REQUIREMENT — Only the number is needed: how many lines of the records include "with"?

LISTED ENTRIES —
<<<<

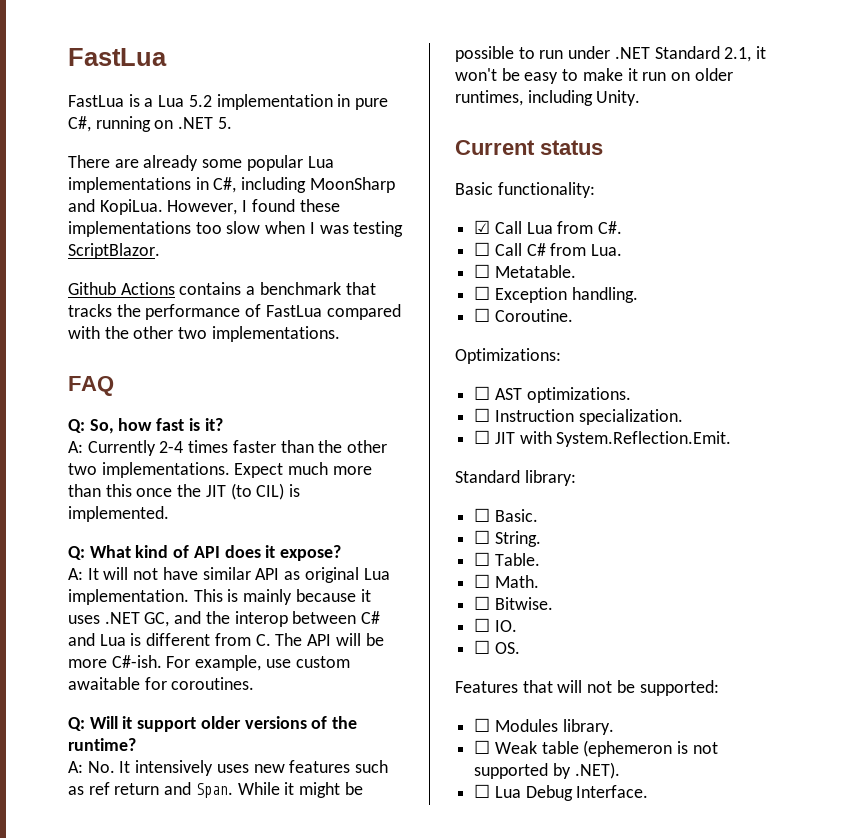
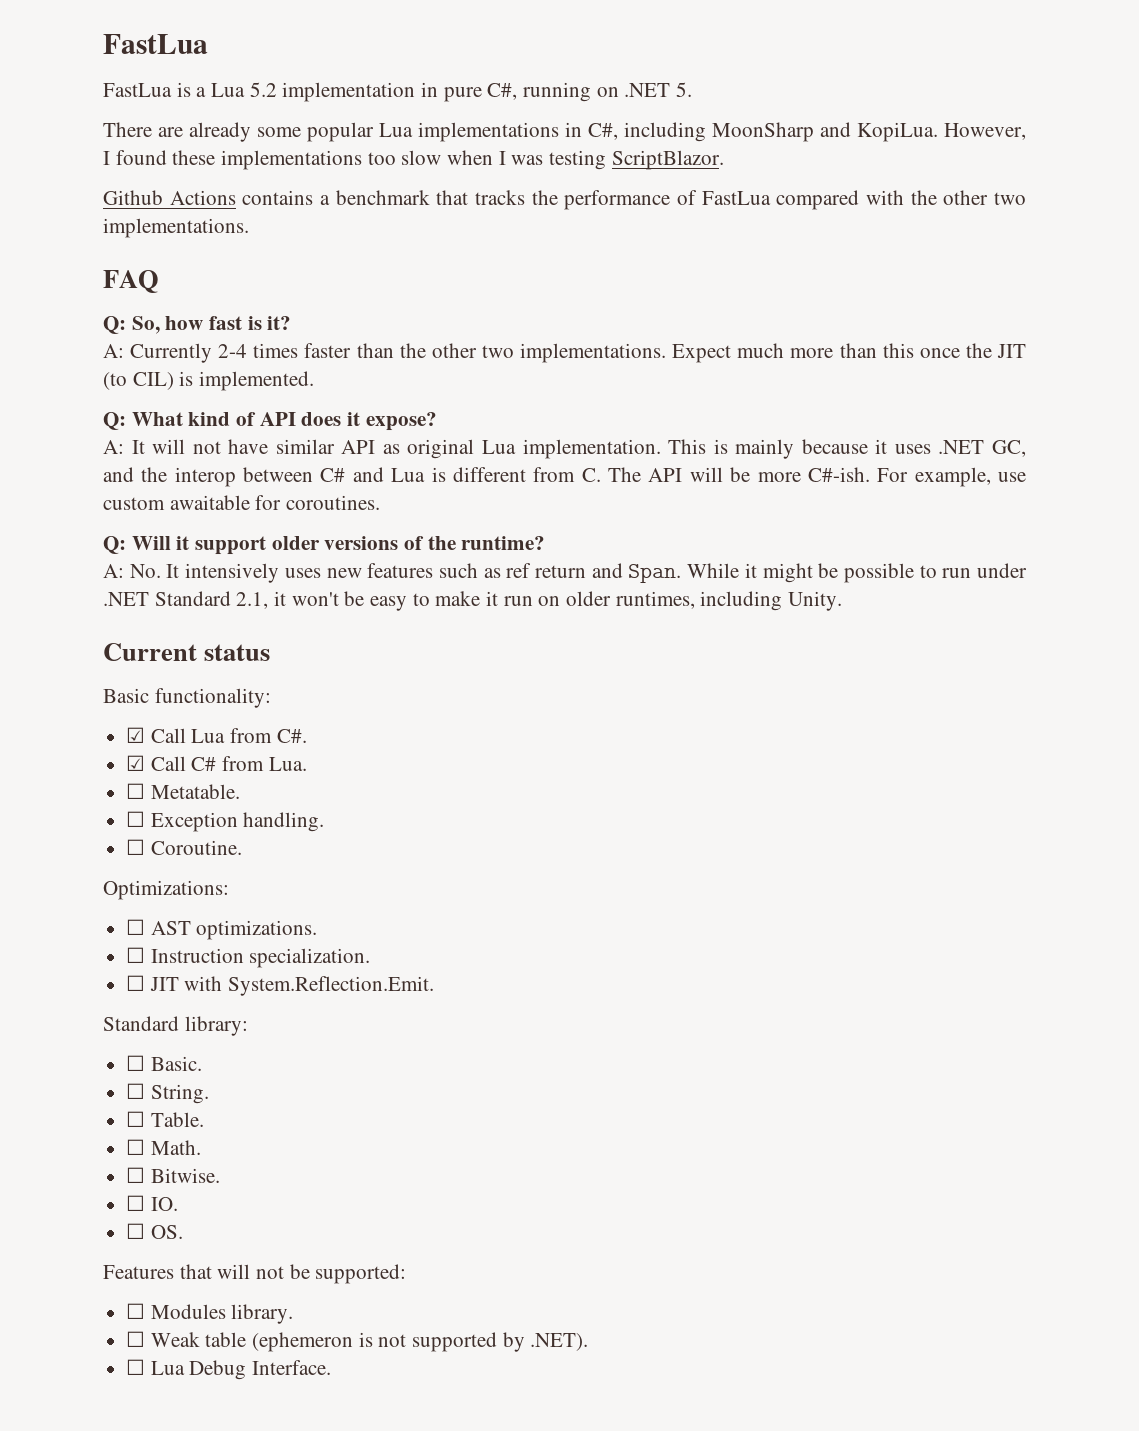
[474,242,491,256] ☐ -> [126,755,146,771] ☑

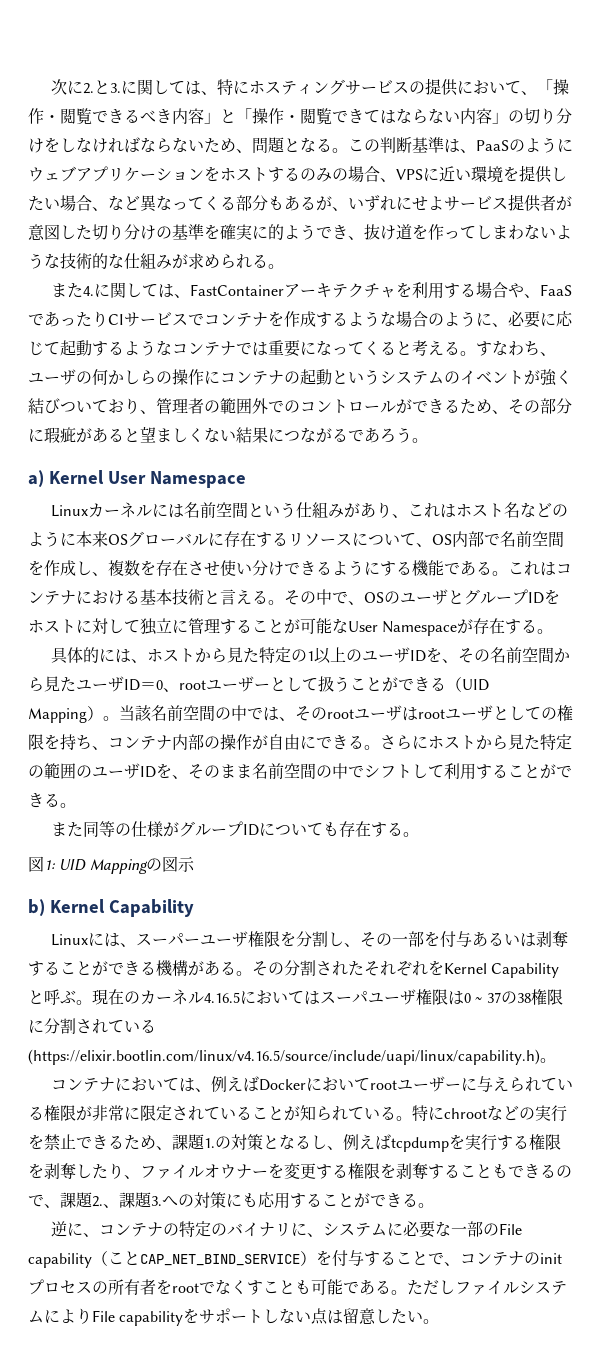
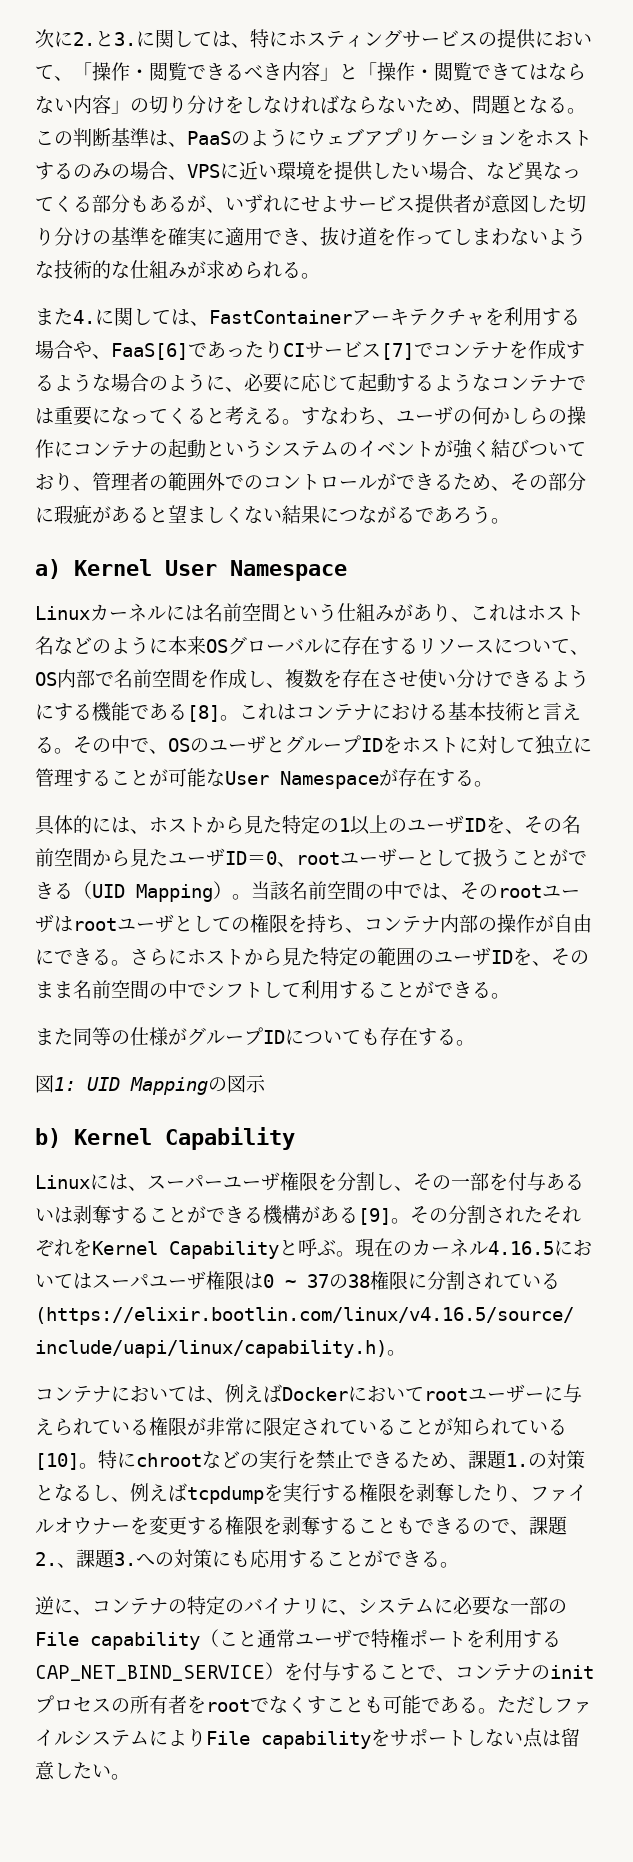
[268,224,316,240] 的よう -> [225,227,263,246] 適用
[539,284,572,296] FaaS -> [111,343,188,360] FaaS[6]
(188, 319) none -> [381,343,414,360] [7]
(492, 568) none -> [187,705,220,722] [8]
(236, 968) none -> [358,1208,391,1225] [9]
(396, 1113) none -> [35,1453,79,1470] [10]
(140, 1258) none -> [257,1629,561,1648] 通常ユーザで特権ポートを利用する

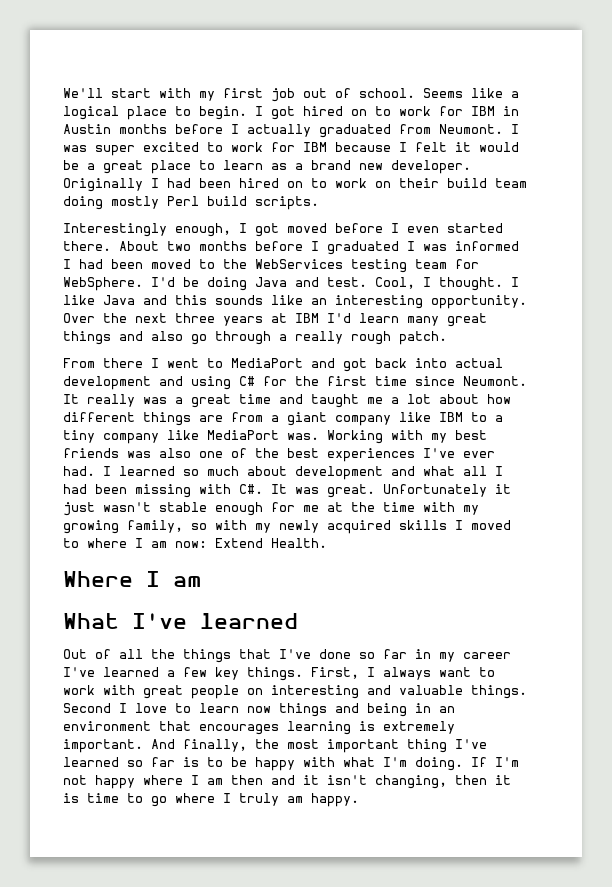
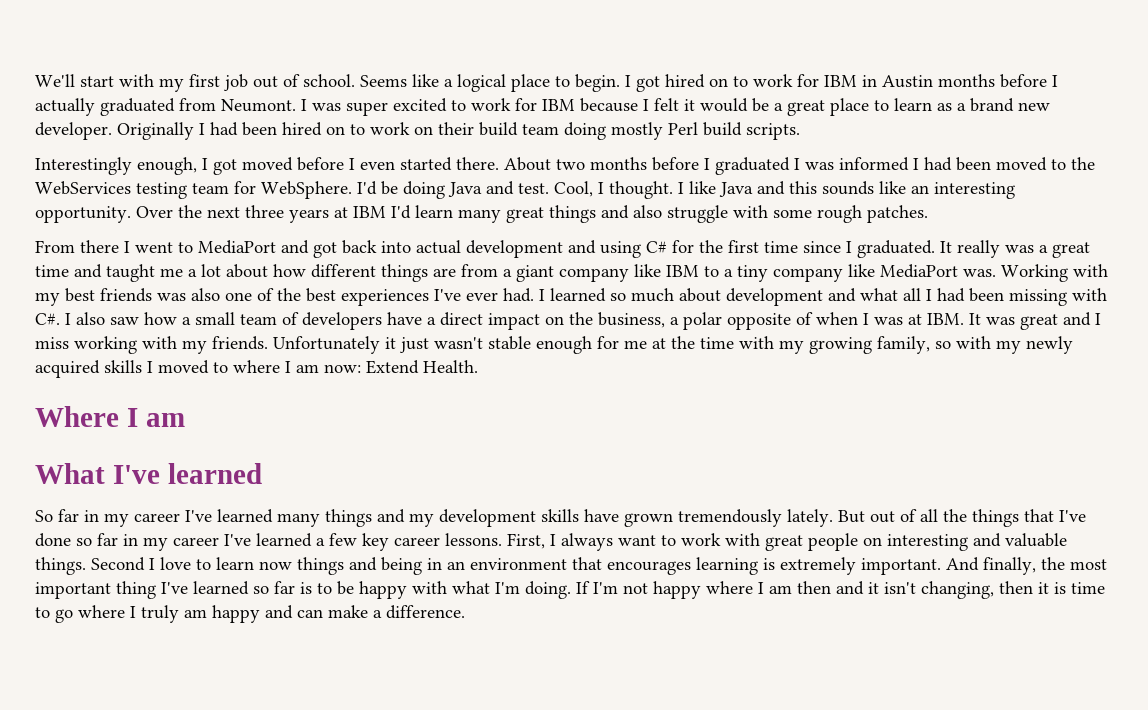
[191,331,447,345] go through a really rough patch. -> [667,205,928,223] struggle with some rough patches.
[463,376,527,386] Neumont. -> [846,240,935,258] I graduated.
[271,484,375,498] It was great. -> [65,312,1101,330] [35,336,268,354] I also saw how a small team of developers have a direct impact on the business, a polar opposite of when I was at IBM. It was great and I miss working with my friends.
[63,649,87,659] Out -> [35,509,895,527] So far in my career I've learned many things and my development skills have grown tremendously lately. But out
[247,667,303,681] things. -> [394,533,502,546] career lessons.
[311,793,359,807] happy. -> [212,605,465,623] happy and can make a difference.

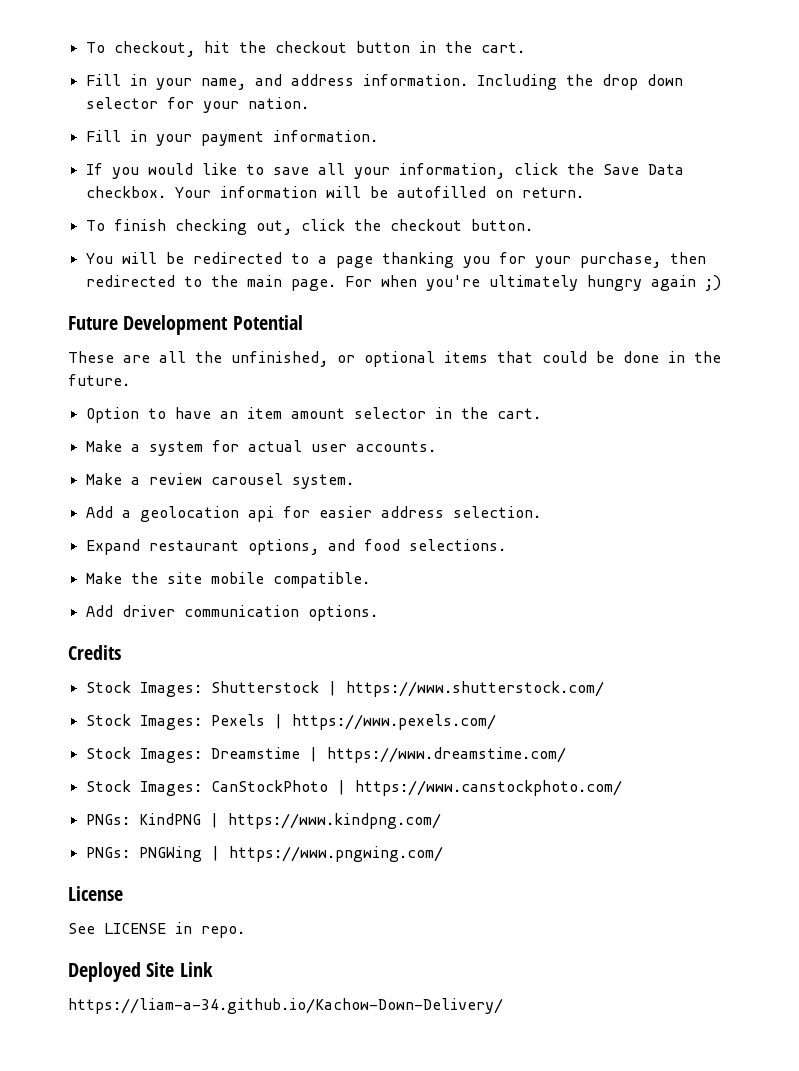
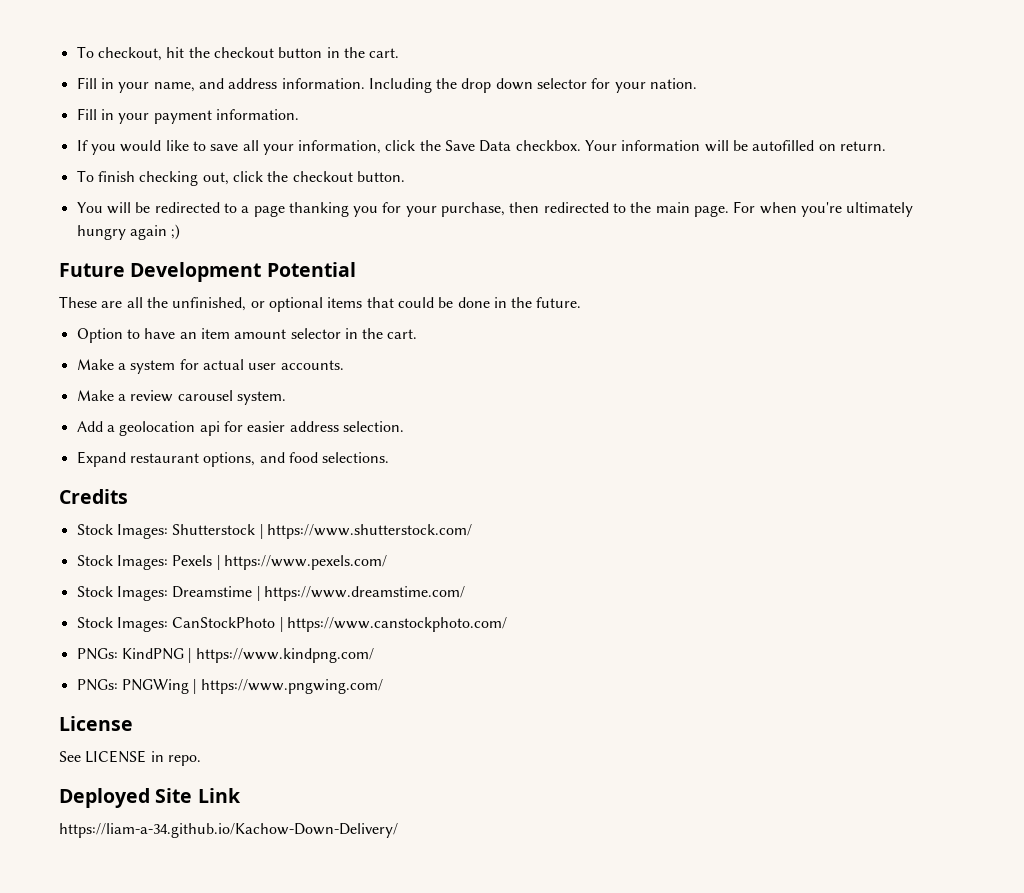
[85,572,370,588] [85,605,378,621] // Make the site mobile compatible. // Add driver communication options. -> (390, 457) none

>>>>

EXERCISE OUTPUT — 2